Patah Hati Bisa Berakibat Gangguan Jantung
Patah hati merupakan kondisi metaforsa yang dipakai untuk menjelaskan sakit emosional atau penderitaan yang mendalam yng dirasakan oleh seseorang sesudah kehilangan orang yang dicintai, baik secara kematian, perceraian, putus hubungan, terpisah baik secara fisik maupun penolakan cinta. Kondisi patah hati juga bisa terjadi akibat kehilangan pekerjaan, perubahan karir maupun definisi sebelumnya. Patah hati yang berlarut-larut akan menimbulkan kondisi stress baik secara psikis maupun fisik. Kondisi stress psikis akan menyebabkan tubuh melepaskan hormon kortisol yang berlebihan dan menyebabkan gangguan irama sirkadian pada sistem otak, sistem saraf otonom dan sistem kardiovaskuler.
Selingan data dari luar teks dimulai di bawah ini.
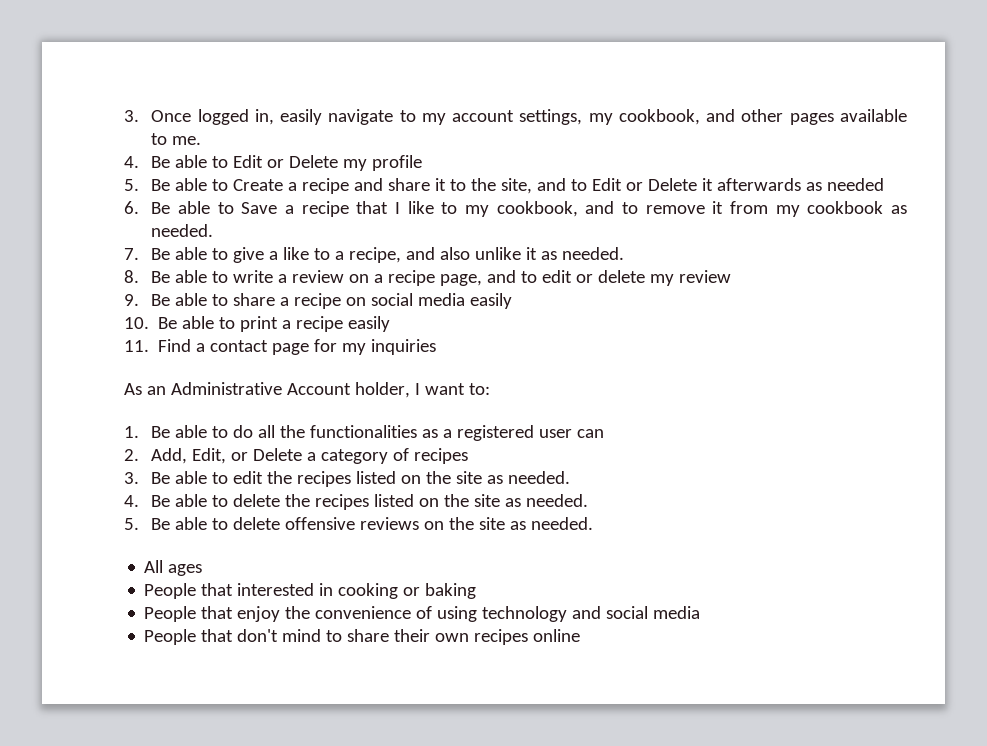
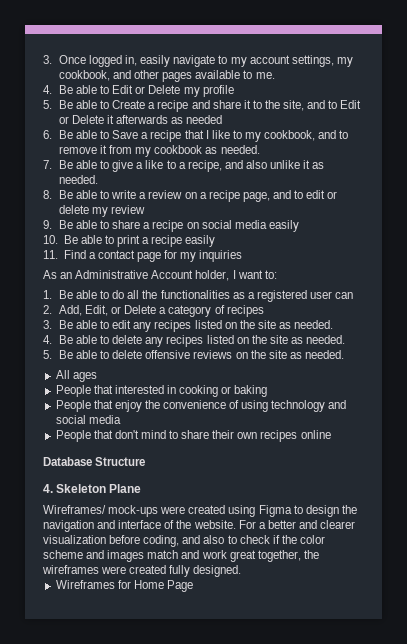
[267,471,293,484] the -> [133,322,152,332] any
[285,494,311,507] the -> [145,337,164,347] any
(581, 635) none -> [43,457,146,466] [43,484,142,493] [43,505,357,517] [43,520,356,532] [43,535,325,547] [43,550,319,562] [42,565,242,577] [55,580,193,592] // Database Structure // 4. Skeleton Plane // Wireframes/ mock-ups were created using Figma to design the navigation and interface of the website. For a better and clearer visualization before coding, and also to check if the color scheme and images match and work great together, the wireframes were created fully designed. // Wireframes for Home Page

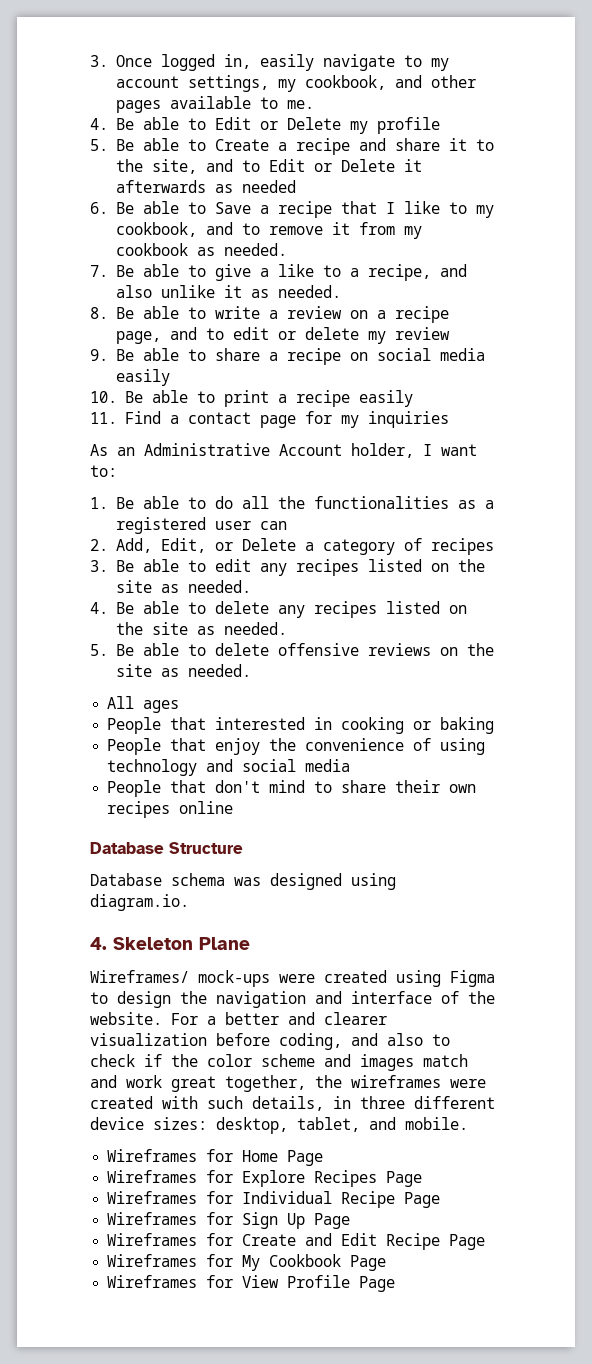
(146, 461) none -> [90,873,396,890] [90,894,189,911] // Database schema was designed using diagram.io.
[169,565,242,577] [55,580,164,589] fully designed. // Wireframes for Home -> [162,1096,495,1111] [90,1117,468,1134] [107,1149,324,1166] [107,1170,423,1187] [107,1191,441,1208] [107,1212,351,1229] [107,1233,486,1250] [107,1254,387,1271] [107,1275,351,1288] with such details, in three different device sizes: desktop, tablet, and mobile. // Wireframes for Home Page // Wireframes for Explore Recipes Page // Wireframes for Individual Recipe Page // Wireframes for Sign Up Page // Wireframes for Create and Edit Recipe Page // Wireframes for My Cookbook Page // Wireframes for View Profile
Beberapa respon atau sikap saat stres meliputi:
- Mudah marah
- Bimbang
- Menyendiri
- Menangis
- Sulit tidur atau tidak bisa tidur
- Kepikiran terus menerus
- Mencari pelampiasan seperti konsumsi alkohol, obat terlarang, merokok dan makan makanan tak sehat
Adapun tanda orang mengalami stres meliputi:
- Sakit kepala
- Mual atau sakit perut
- Gangguan pencernaan
- Nafas pendek
- Nyeri otot
- Jantung berdebar-debar
Kondisi stress kronis dapat memicu seseorang mengalami masalah kesehatan jantung yang biasa dikenal dengan sindrom patah hati. Sindrom patah hati (kardiomipati takotsubo) merupakan suatu penyakit jantung yang memiliki manifestasi menurunnya fungsi ventikerl secara akut yang dipicu oleh kondisi stress baik fisik maupun emosional yang bersifar sementara dan biasanya membaik dalam jangka waktu beberapa hari atau beberapa minggu. Beberapa penelitian menjelaskan bahwa sindrom patah hati dikaitkan dengan stres psikologis atau fisik. Insidensi kardiomiopati takotsubo ditemukan dengan orang yang rentan terhadap stres. Beberapa faktor risikonya meliputi:
1. Faktor hormonal
Wanita yang telah pascamenopause rentan mengalami stres emosional karena menurunnya kadar esterogen yang mempengaruhui tonus vasomotor melalui upregulation dari sintase nitrit oxide (NO). Esterogen juga mengurangi vasokontriksi yang dimediasi oleh katekolamin dan mengurangi respon simpatetik terhadap stres pada wanita pascamenopause. Kadar estradiol yang rendah juga meningkatkan abnormalitas dinding ventrikel kiri.
2. Faktor Genetik
Polimorfisme gen adrenergik mempengaruh fungsi reseptor dan signalling yang ditemukan pada pasien takotsubo kardiomiopati. Prevalensi kejadian kardiomiopati takotsubo tidak mengenai pada semua orang yang mengalami stress, sehingga kuat dugaan bahwa faktor genetik juga berperan disini.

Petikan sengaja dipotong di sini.